'"In New York, I milly rock, hide it in my sock". A en juger par l'entêtante introduction de "Magnolia", le titre le plus connu de Playboi Carti, il y est question de dealer du crack dans la grande métropole de l'Est américain. Mais cela est trompeur. Certes, on y trouve, sinon les thèmes, en tout cas le lexique habituel de la trap music et de ses déclinaisons : le fric, les fringues, les filles, et tout le tintouin. Mais les paroles, en vérité, ne disent rien. Il s'agit tout simplement d'une suite d'ad-libs et d'onomatopées, dont le but ultime n'est que de sonner agréablement à l'oreille. Playboi Carti, représentant de ce mumble rap dont Young Thug et quelques autres ont été les précurseurs, fait juste de la musique avec sa bouche. Il s'inscrit dans une longue lignée qui comprend le scat, le beatboxing et, oui, le rap en général, un genre dont la valeur textuelle est souvent exagérée, et dont la valeur ne se limite pas aux paroles.
"Magnolia" est donc rempli de "what", de "flock", de "drop" et de "woo". Il fait rimer "whip" avec "whip", et "Mazi" avec "Mazi". Et il est vachement bien. Produit de main de maître par Pi'erre Bourne (ancien associé de Young Nudy, devenu le collaborateur attitré de Playboi Carti), accompagné d'une musique minimaliste mais enivrante, avec en guise de refrain l'instrument dans la tendance du moment (la flûte), ce single est, sinon le meilleur de l'année, le plus important. Il capture l'esprit de l'époque, il encapsule tout ce qui fait l'essence du rap de 2017. Il est l'apothéose du buzz qui, depuis un moment déjà, montait autour de Playboi Carti.
Le jeune homme d'Atlanta, en effet, n'a pas attendu 2017 pour faire parler de lui. Bien que présentée comme sa première mixtape, Playboi Carti a été précédée en 2012 par une autre, The Young Misfit, sortie quand un Jordan Carter alors âgé de 16 ans se faisait appeler Sir Cartier. Ensuite, il a rejoint Awful Records, la clique de rappeurs décalés emmenée par Father, avant de fréquenter ASAP Rocky. L'attention pour le personnage est ensuite montée, avec en 2015 le succès viral du single "Broke Boi". Depuis, il a intégré le label Interscope, entretenu l'intérêt des fans en livrant des snippets de ses titres, et rejoint la liste des Freshmen. Autant dire que Playboi Carti, une mixtape qui a tout d'un premier album, était attendue au tournant.
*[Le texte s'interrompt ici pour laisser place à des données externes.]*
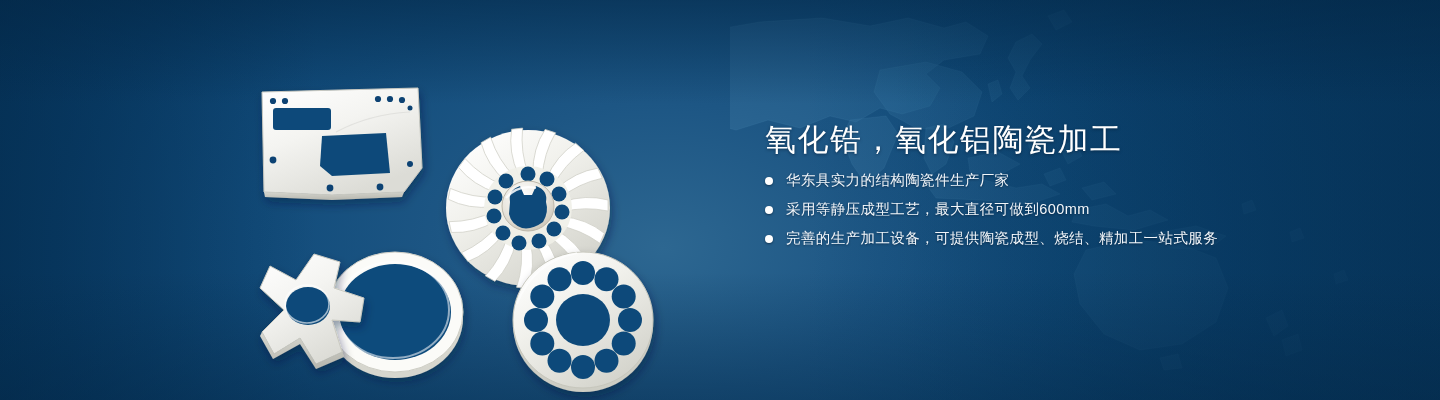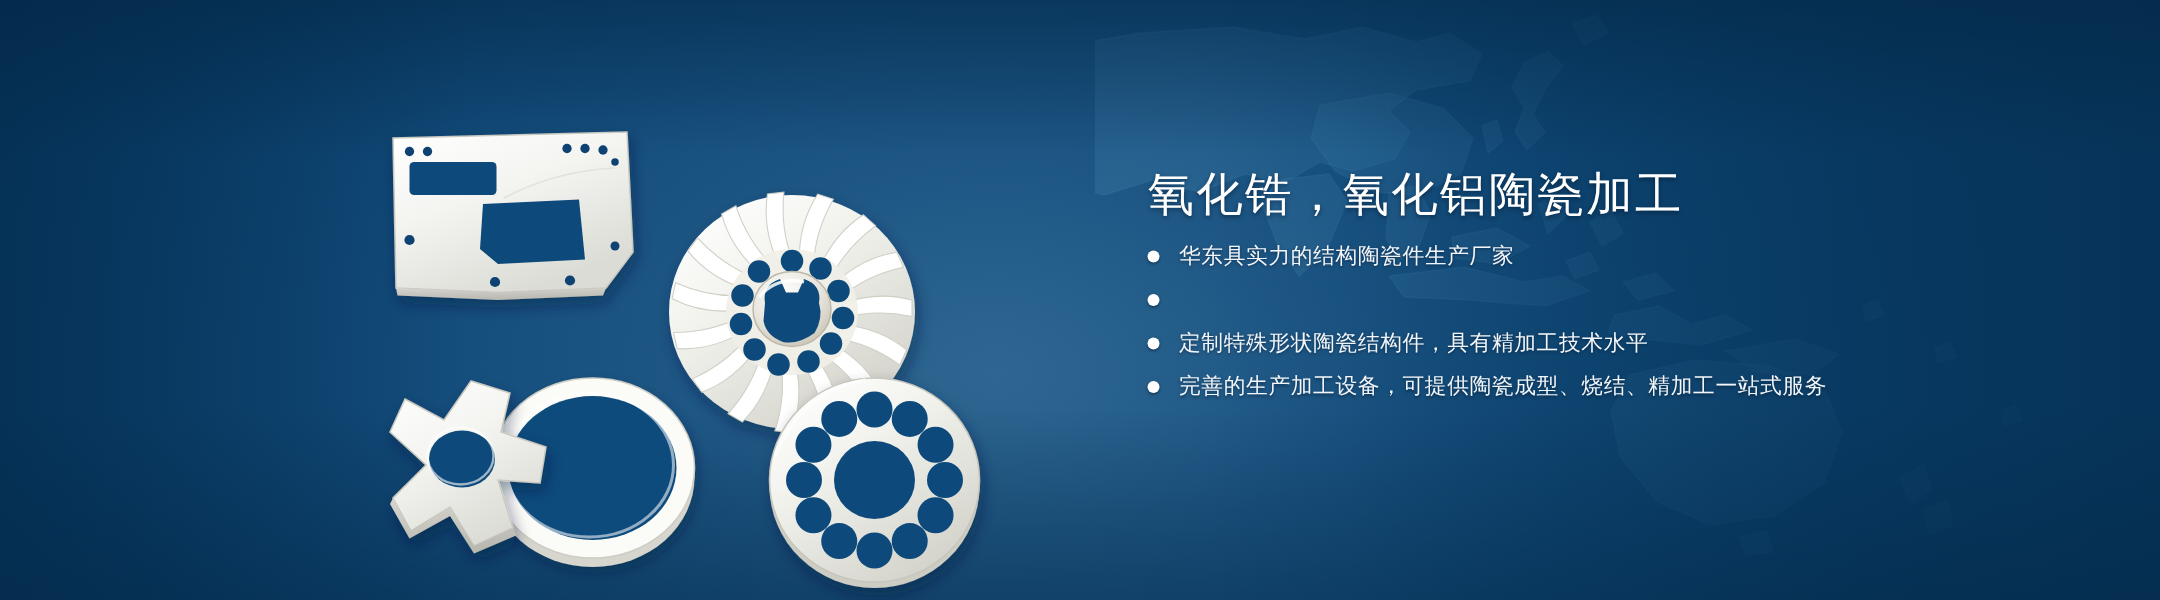--- a/index.html
+++ b/index.html
@@ -44,7 +44,7 @@
   .bg-map svg { width:100%; height:100%; display:block; }
 
   
-  .copy { position:absolute; left:765px; top:112px; width:560px; }
+  .copy { position:absolute; left:765px; top:122px; width:560px; }
   .headline {
     color:#ffffff;
     font-size:31px;

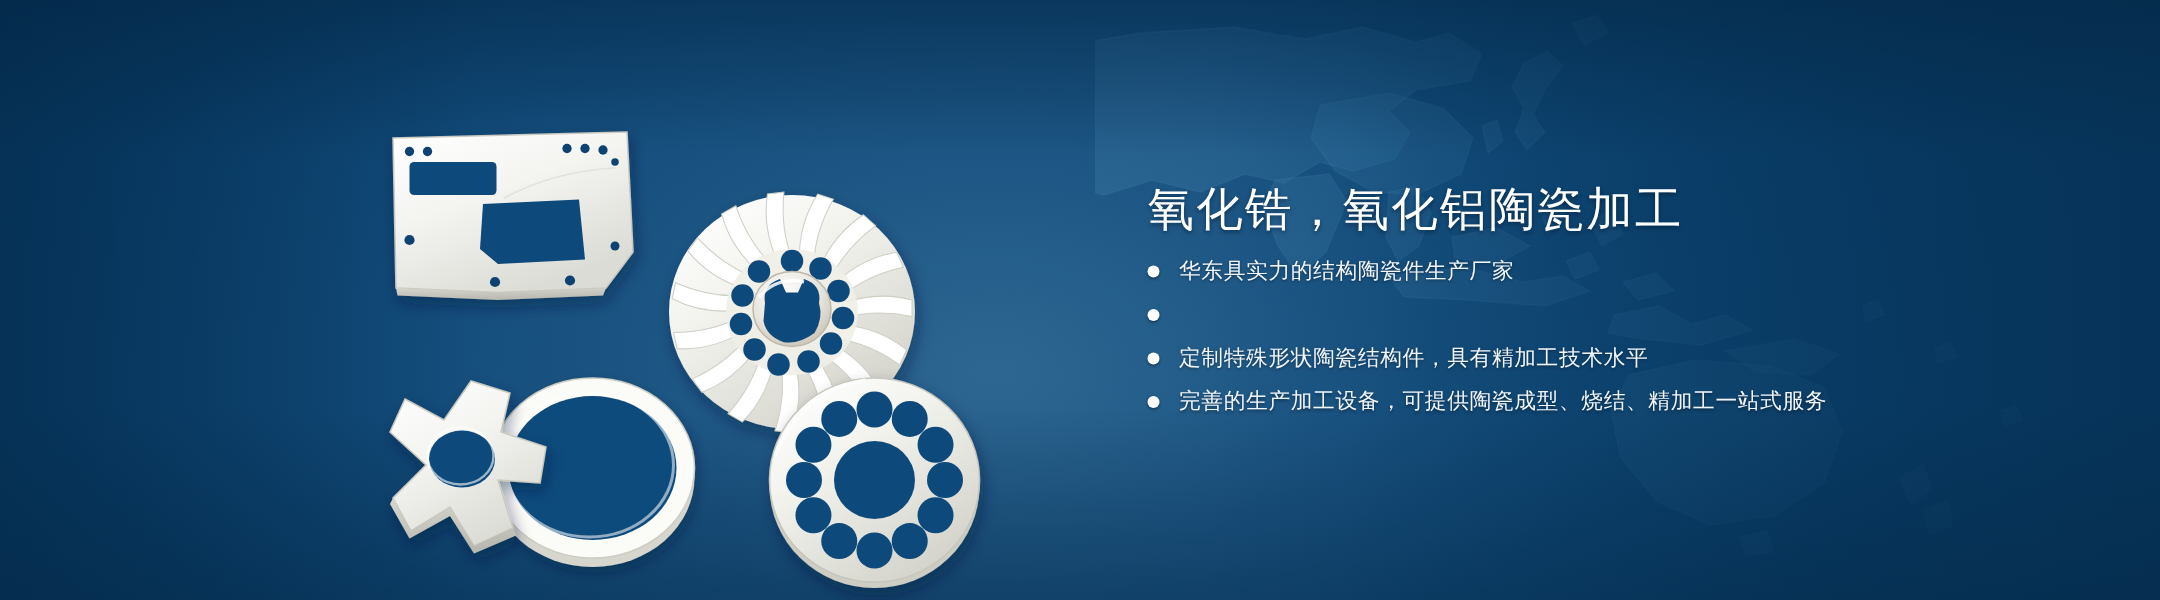--- a/index.html
+++ b/index.html
@@ -307,6 +307,7 @@
       </div>
       <div class="bullet">
         <span class="dot"></span>
+        <span class="btext">采用等静压成型工艺，最大直径可做到600mm</span>
       </div>
       <div class="bullet">
         <span class="dot"></span>

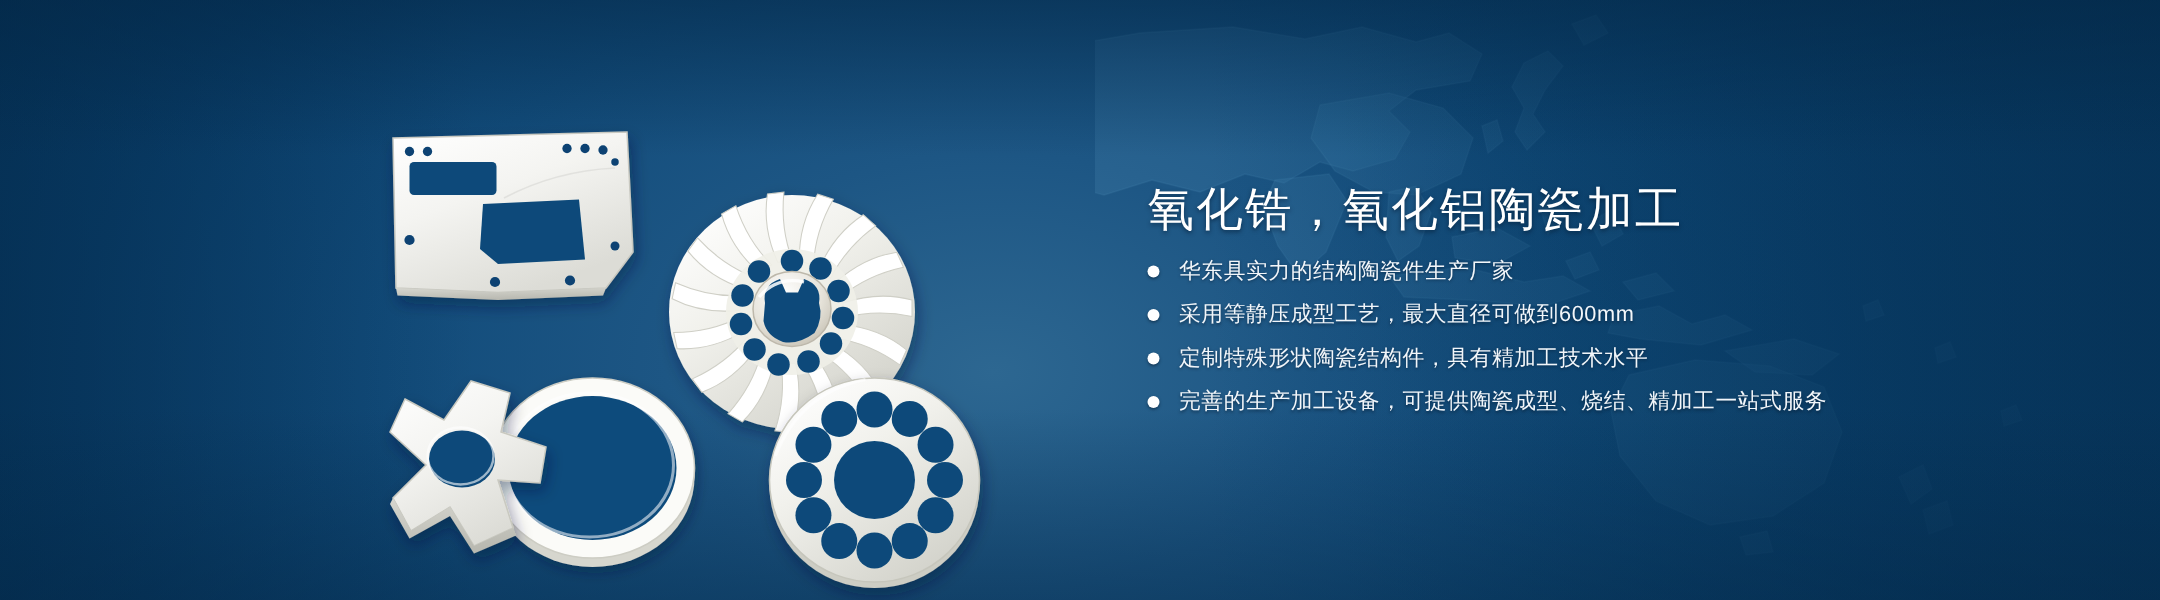--- a/index.html
+++ b/index.html
@@ -311,10 +311,6 @@
       </div>
       <div class="bullet">
         <span class="dot"></span>
-        <span class="btext">定制特殊形状陶瓷结构件，具有精加工技术水平</span>
-      </div>
-      <div class="bullet">
-        <span class="dot"></span>
         <span class="btext">完善的生产加工设备，可提供陶瓷成型、烧结、精加工一站式服务</span>
       </div>
     </div>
A première écoute, cependant, celle-ci laisse un goût d'inachevé, d'incomplétude : placé dès le début, "Magnolia" en est le meilleur morceau, et de loin. Tous les autres paraissent fades en comparaison. Ils n'en sont que la répétition. Exceptés ces intrus que sont les nappes d'Harry Fraud sur "Location", le minimalisme de "New Choppa" (la collaboration avec ASAP Rocky) et le chant évaporé de Leven Kali sur "Flex", ils ne sont qu'une longue déclinaison de cette formule mumble rap avec leur jolie musique indolente, leur suite d'onomatopées (voire de rugissements de lion), leur célébration sans fin des produits de luxe et des drogues récréatives.
Il manque aussi à Playboi Carti les "Broke Boi" ou les "What" qui ont fait connaître le rappeur. Cependant, son contenu ne doit pas être dédaigné. Certains titres, comme "Dothatshit!", ne sont pas loin de l'excellence de "Magnolia". Et puis, en jouant autant des facéties adolescentes des rappeurs aux cheveux colorés, à la Lil Yachty ou Lil Uzi Vert (ce dernier participe à deux morceaux), que d'un expérimentalisme hérité peut-être de son bref passage chez Awful Records, Playboi Carti nous dresse ici un parfait état des lieux du rap de 2017, à Atlanta.